ひねくれ王子は私に夢中
  ◆    ◆    ◆

 秀司と沙良がいなくなった三階廊下、掲示板前にて。

「いやー、見せつけてくれたな」
「花守さんも凄いこと言うよね。『不破くんほど格好良い男なんて宇宙に存在しない』なんて。もう好きですって告白してるようなものじゃん。聞いてるこっちが恥ずかしくなるような台詞を照れもせず、真顔で言い放つんだから、ほんと凄いわ」

「不破くん、嬉しそうだったね」
「ねー。他人にはあんな顔しないのにね」

「本来なら500点満点かぁ。不破の頭の中ってどうなってんだろ。夏休みに遊び呆けてすっかり気を緩ませた生徒にガツンと喝を入れるためだろうけど、今回のテストめちゃくちゃ難しかったよな?」

「全く勉強してるようには見えないのにな。毎回当たり前みたいな顔で一位取っちまうんだから、花守も大変だよなあ。同情するわ」

「あー、それなんだけど」
 控えめに手を挙げて発言したのは、秀司の幼馴染であり親友でもある戸田大和《とだやまと》だった。

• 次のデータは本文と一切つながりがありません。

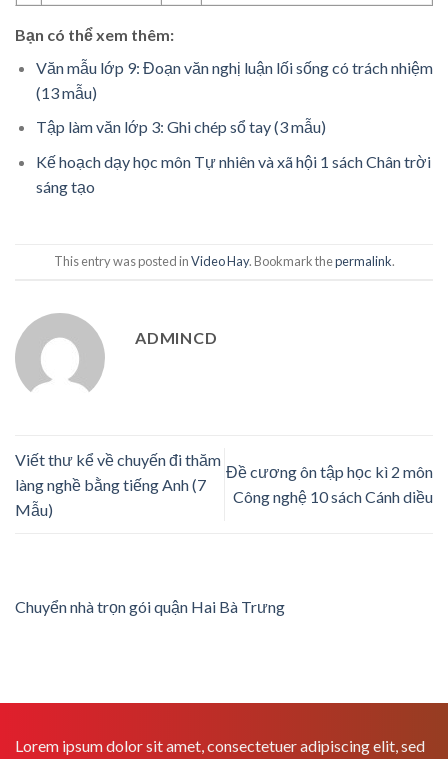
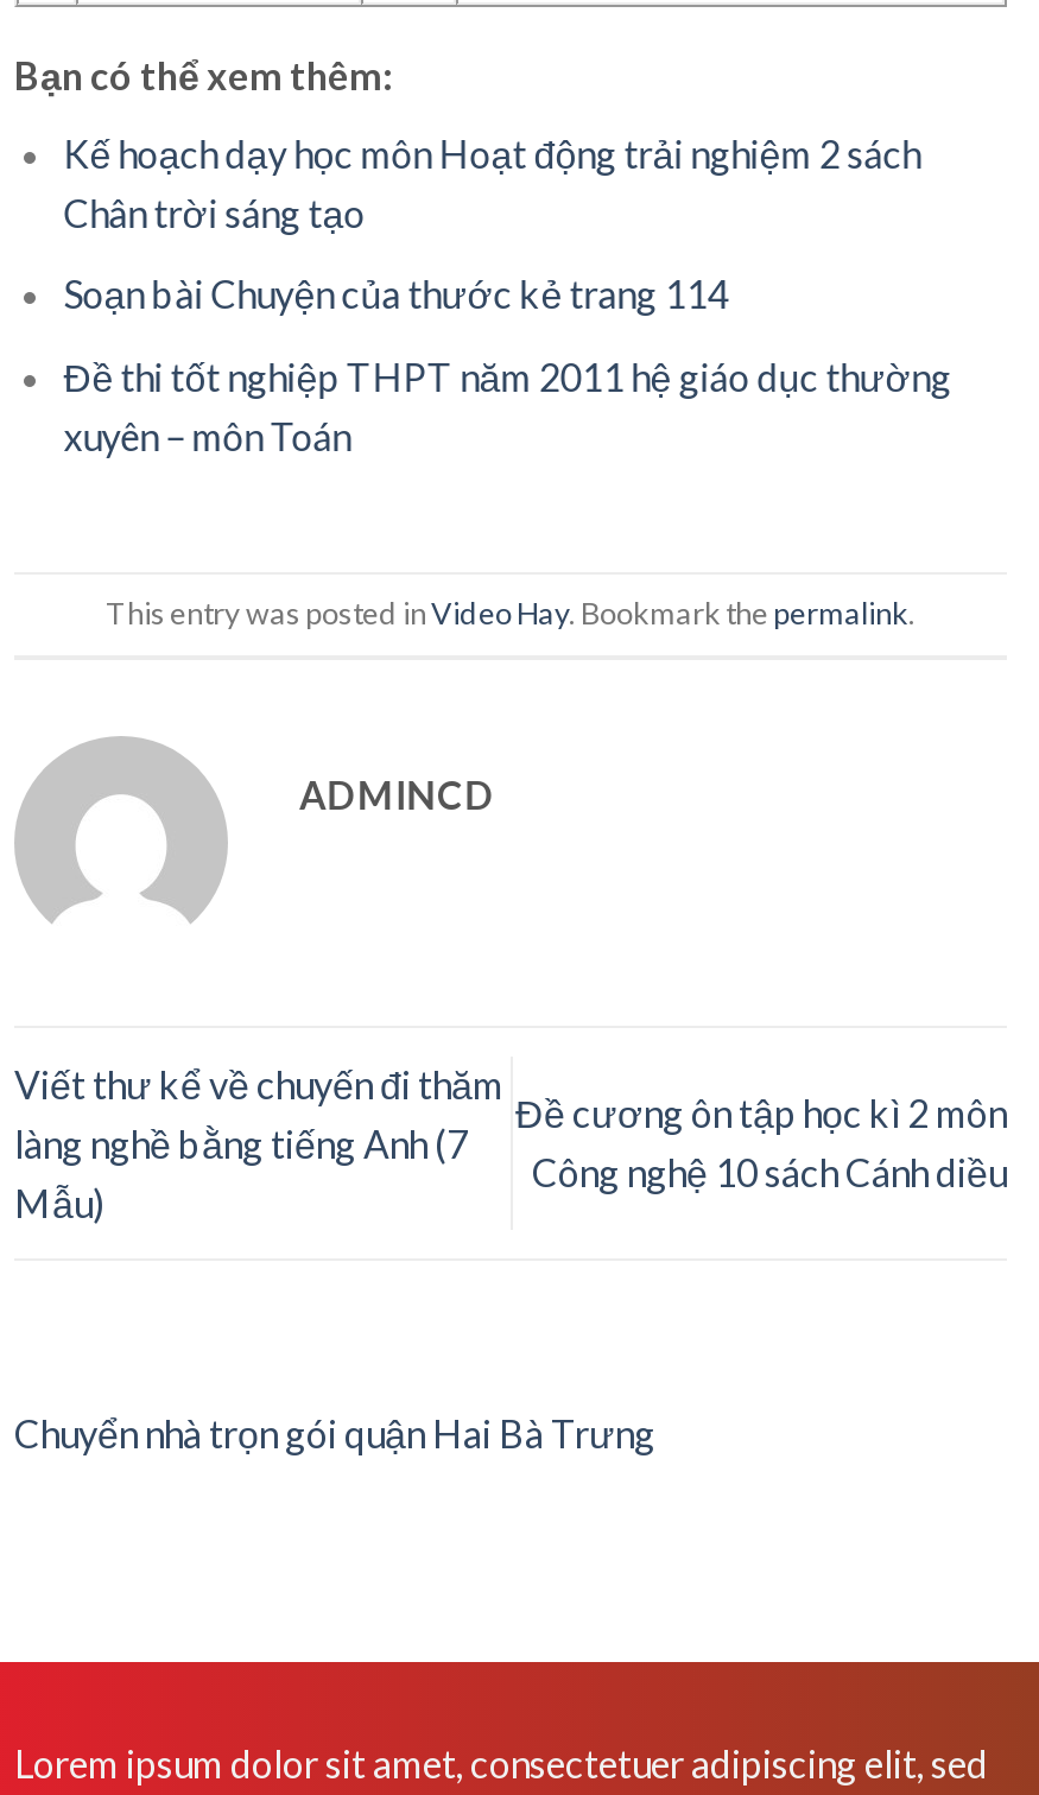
[36,58,433,102] Văn mẫu lớp 9: Đoạn văn nghị luận lối sống có trách nhiệm | (13 mẫu) -> [64,130,921,234] Kế hoạch dạy học môn Hoạt động trải nghiệm 2 sách | Chân trời sáng tạo
[36,117,326,136] Tập làm văn lớp 3: Ghi chép sổ tay (3 mẫu) -> [64,271,729,316] Soạn bài Chuyện của thước kẻ trang 114
[36,152,431,196] Kế hoạch dạy học môn Tự nhiên và xã hội 1 sách Chân trời | sáng tạo -> [64,354,952,458] Đề thi tốt nghiệp THPT năm 2011 hệ giáo dục thường | xuyên – môn Toán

「秀司って何の苦労もせずにさらっと毎回一位取ってるように見えるだろ?」
「うん」
「違うんだ。プライドが高くて人に努力してる姿を見せるのが嫌いなだけで、実はあいつ、裏で超~勉強してるから。夏休みも一緒に花火大会行かないかって聞いたら『勉強するから無理』ってソッコー断られたし」
「え、そうなの?」
「ああ。あいつはこれまでずっと真面目に勉強してたけど、花守さんに勝負を申し込まれた後の勉強量は桁違いだよ。全ては花守さんに『凄い』って思われたい一心なんだろうな。男としてのプライドってやつ」
「えー、そうなんだ」
「知らなかった。天才だとばかり思ってたけど、並々ならぬ努力でそう見せてるだけなんだね」
「全てはにいんちょのため、か。いやあ、恋の力は偉大だねえ」
「早く付き合えばいいのにね」
「じれったいよなー」
 その場にいる生徒たちは口々に言い合い、頷き合った。

 秀司のファンは大勢いるが、本気で彼を射止めようとする女子はいない。

『開校以来の秀才』と呼ばれた秀司に白昼堂々沙良が勝負を挑んだ逸話は広く浸透しており、誰もが彼に相応しいのは沙良しかいないと思っているからだ。

 互いに好意を抱いているのは一目瞭然。

 横恋慕など野暮の極み。

 そんな空気の中、生徒たちは生温かく二人を見守っているのだった。